◆ Task to carry out:
From the data below, return only the lines from the one with "font-style: none ->" through the one with "justify-content: flex-start ->", exact and inclusive, with pictures left out.

◆ Task inputs:
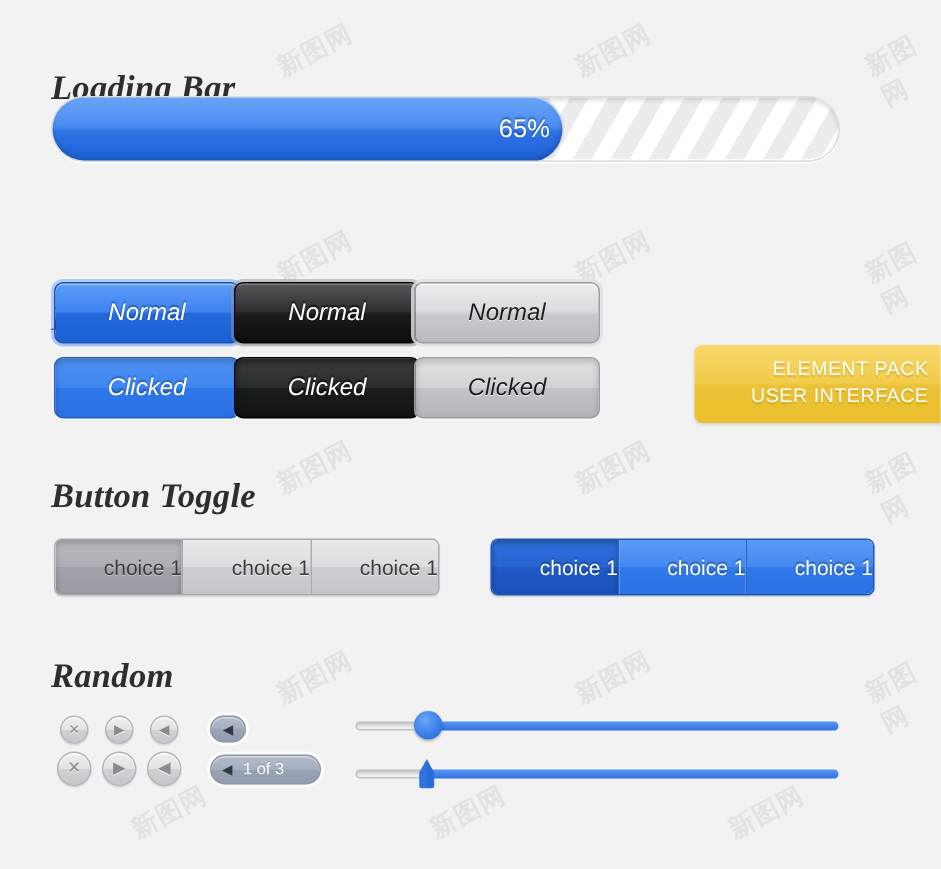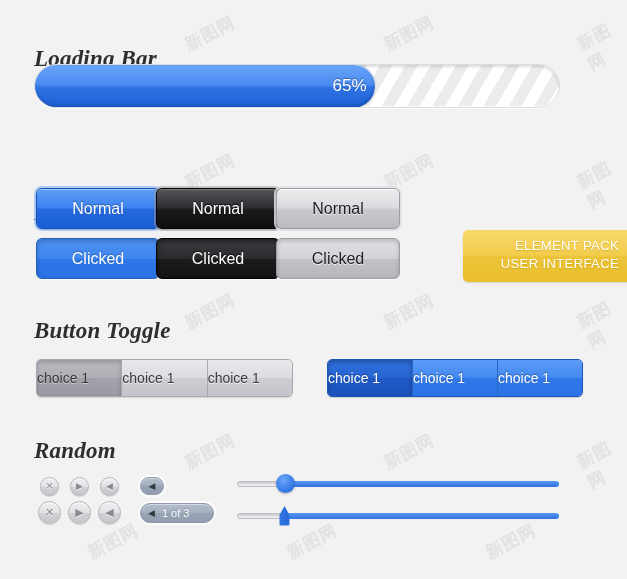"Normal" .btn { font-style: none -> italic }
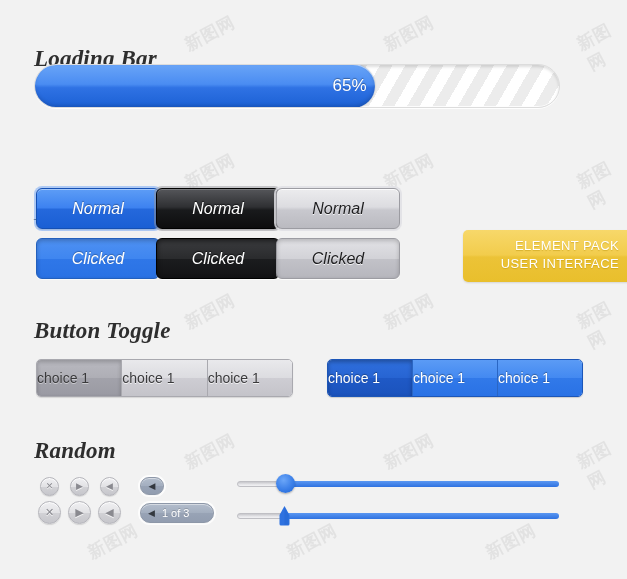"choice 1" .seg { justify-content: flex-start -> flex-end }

* * *

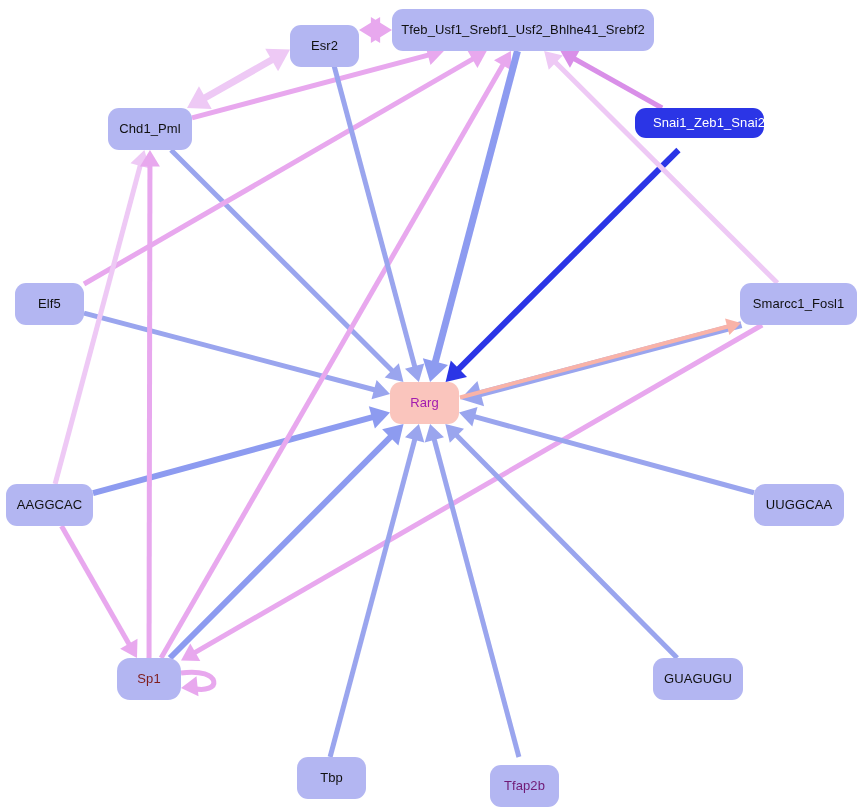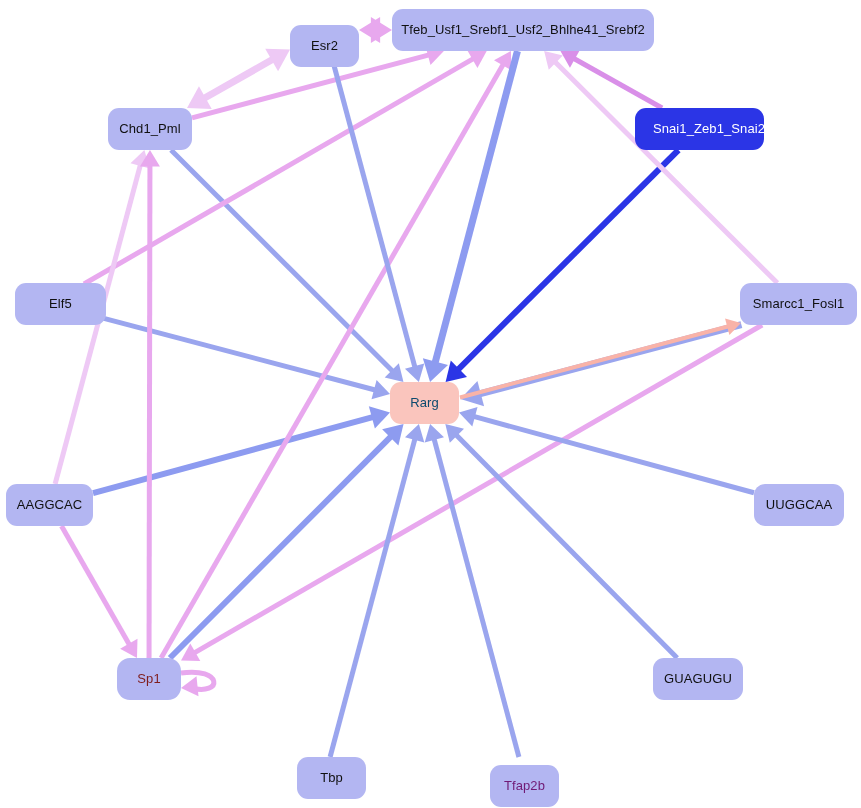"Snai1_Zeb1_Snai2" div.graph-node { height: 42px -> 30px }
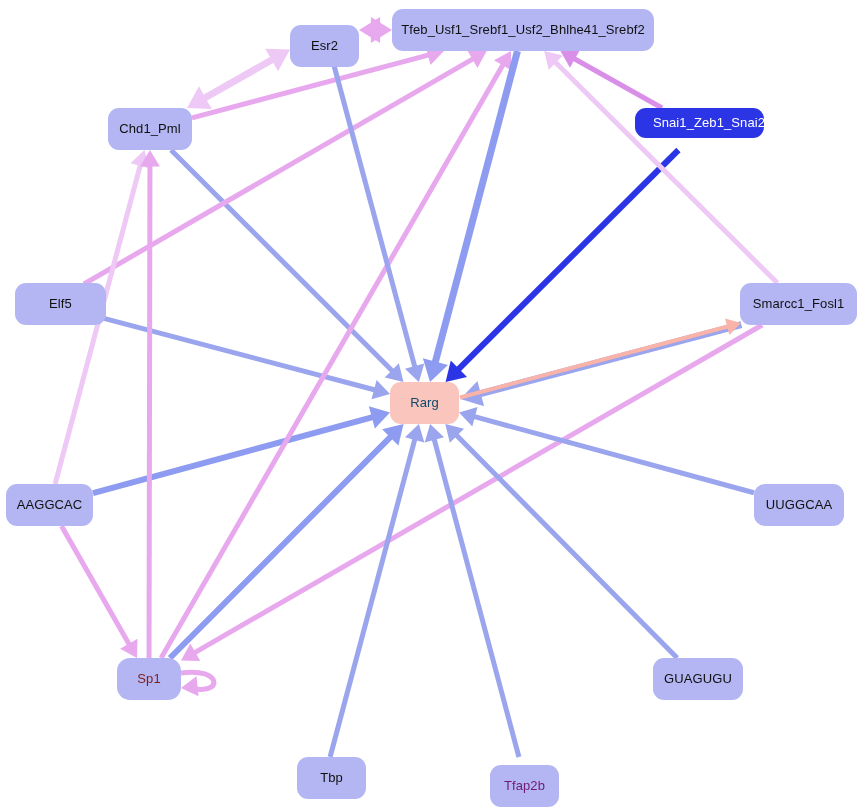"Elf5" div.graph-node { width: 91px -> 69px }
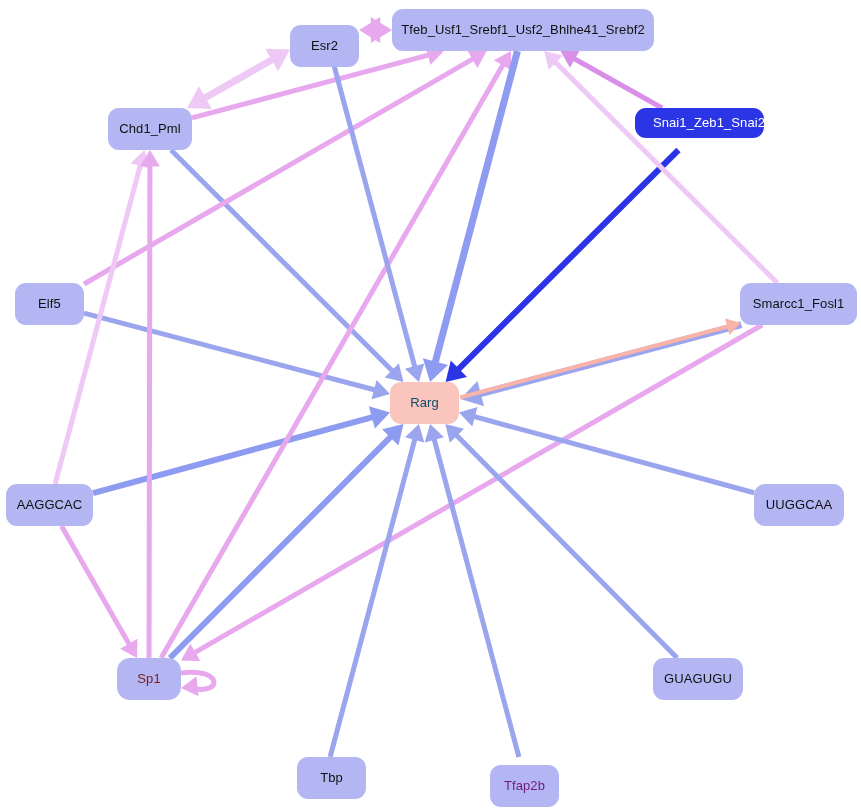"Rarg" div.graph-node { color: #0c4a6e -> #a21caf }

◆ Task output:
"Normal" .btn { font-style: none -> italic }
"choice 1" .seg { justify-content: flex-start -> flex-end }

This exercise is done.